In the year 1555, French navigator Nicolas Durand de Villegaignon allied himself with the Tupinambas Indians who dominated the Guanabara Bay and instituted a French colony in the region, France Antarctique. The region was avoided by the Portuguese because of the hostility of the Tupinamba. The region developed under the command of Villegaignon, who planned to build a city in the region. After a while, Calvinists who had emigrated from France to the colony returned to France, where they accused Villegaignon of prejudice against Protestants and of maladministration. The French navigator had to return to France to explain himself.

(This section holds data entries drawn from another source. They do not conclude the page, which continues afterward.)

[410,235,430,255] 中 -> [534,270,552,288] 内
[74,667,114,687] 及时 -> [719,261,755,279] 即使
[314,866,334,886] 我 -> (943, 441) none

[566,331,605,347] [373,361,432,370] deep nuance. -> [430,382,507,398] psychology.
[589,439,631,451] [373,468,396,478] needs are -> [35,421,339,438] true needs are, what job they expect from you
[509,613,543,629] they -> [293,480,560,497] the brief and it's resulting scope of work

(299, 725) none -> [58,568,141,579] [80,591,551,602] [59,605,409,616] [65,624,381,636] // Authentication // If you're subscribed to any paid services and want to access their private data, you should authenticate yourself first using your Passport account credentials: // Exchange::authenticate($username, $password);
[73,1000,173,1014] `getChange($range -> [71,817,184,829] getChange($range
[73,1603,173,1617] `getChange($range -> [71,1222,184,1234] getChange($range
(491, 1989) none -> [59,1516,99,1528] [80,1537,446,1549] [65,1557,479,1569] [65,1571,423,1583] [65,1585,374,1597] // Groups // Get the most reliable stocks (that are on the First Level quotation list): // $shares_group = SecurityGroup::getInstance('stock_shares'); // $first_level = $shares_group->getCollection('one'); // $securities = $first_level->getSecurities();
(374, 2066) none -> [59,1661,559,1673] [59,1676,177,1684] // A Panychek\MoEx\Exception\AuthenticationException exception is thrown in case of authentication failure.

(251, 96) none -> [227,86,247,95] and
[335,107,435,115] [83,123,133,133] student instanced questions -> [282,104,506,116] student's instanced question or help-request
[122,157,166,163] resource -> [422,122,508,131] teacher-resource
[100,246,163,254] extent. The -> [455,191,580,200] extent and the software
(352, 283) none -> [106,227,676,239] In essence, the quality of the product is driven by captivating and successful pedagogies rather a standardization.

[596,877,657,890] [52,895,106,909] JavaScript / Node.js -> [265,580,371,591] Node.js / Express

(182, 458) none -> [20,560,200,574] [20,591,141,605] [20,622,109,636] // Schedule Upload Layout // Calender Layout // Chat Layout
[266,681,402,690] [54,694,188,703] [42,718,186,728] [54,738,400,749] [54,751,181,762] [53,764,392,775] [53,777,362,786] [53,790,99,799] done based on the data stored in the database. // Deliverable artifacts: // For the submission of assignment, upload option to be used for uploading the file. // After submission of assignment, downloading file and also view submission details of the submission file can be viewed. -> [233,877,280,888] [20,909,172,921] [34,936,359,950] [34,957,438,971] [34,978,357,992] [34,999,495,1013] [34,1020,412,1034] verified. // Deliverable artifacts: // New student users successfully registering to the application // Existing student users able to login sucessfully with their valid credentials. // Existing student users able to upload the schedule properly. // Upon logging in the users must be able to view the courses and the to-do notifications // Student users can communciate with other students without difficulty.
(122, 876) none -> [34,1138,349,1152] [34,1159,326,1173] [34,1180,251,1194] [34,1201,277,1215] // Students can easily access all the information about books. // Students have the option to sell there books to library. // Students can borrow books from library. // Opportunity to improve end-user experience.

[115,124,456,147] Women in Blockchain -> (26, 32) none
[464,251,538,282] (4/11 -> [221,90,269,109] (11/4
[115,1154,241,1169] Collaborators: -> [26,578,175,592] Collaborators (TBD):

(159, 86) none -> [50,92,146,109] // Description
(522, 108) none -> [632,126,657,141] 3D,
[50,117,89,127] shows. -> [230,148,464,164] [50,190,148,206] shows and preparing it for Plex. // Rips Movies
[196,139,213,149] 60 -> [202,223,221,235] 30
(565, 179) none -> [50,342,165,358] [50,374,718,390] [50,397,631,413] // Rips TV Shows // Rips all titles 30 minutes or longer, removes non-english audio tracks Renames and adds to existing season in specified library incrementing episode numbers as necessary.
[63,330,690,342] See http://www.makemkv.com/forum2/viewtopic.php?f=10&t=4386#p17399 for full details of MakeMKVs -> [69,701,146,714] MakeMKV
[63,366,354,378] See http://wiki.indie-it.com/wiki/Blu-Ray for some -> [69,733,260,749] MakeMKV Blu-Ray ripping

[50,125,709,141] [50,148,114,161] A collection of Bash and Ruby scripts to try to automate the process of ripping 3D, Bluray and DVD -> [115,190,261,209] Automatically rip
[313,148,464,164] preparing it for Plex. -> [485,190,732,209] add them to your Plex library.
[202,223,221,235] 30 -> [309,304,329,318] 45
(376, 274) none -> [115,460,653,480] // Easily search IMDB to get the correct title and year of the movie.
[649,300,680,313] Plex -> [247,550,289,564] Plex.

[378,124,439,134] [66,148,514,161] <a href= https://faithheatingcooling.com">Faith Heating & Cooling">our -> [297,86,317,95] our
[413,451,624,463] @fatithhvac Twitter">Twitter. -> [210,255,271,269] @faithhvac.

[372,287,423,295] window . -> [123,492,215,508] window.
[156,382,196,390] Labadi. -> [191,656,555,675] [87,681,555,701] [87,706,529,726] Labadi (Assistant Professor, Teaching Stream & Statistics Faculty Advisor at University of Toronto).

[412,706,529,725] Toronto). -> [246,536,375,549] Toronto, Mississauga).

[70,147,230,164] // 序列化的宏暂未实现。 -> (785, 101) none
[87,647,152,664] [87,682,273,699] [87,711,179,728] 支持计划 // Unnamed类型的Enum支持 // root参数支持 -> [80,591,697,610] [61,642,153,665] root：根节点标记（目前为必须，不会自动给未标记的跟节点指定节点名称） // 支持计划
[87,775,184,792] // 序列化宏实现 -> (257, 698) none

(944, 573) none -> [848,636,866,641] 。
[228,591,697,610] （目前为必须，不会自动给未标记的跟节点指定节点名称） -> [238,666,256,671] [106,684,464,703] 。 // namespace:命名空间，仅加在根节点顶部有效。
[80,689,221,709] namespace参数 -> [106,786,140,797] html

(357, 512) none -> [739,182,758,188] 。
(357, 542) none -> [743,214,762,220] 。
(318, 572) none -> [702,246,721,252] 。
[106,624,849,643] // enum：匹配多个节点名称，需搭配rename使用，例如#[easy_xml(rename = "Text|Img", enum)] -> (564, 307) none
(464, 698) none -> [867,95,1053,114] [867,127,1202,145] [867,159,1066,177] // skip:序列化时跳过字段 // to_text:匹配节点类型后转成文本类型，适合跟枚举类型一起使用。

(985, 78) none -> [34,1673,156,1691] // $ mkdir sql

Following the absence of the French leader, the Portuguese crown began noticing that the bay of Rio de Janeiro would make a strategic scale for the Atlantic route of ships from Portugal to its colonies in Africa and Asia, as well an important advanced bridgehead for the defense of South Brazil. Fortresses were built and an alliance was formed with nearby native Tupi-Guaraní tribes to defend the settlement against other European invaders. Then, in 1560, the Portuguese leader Mem de Sá attacked and destroyed the French fort that was located in Guanabara Bay, Coligny Fort, without, however, being able to definitively expel the French from the region. Estácio de Sá, Mem de Sá's nephew, who would continue to command the war, enlisted the help of the head of the Temiminos Indians, Arariboia, who accepted the governor's request to help the Portuguese expel the French from the Guanabara Bay, in the hope to regain the mother island.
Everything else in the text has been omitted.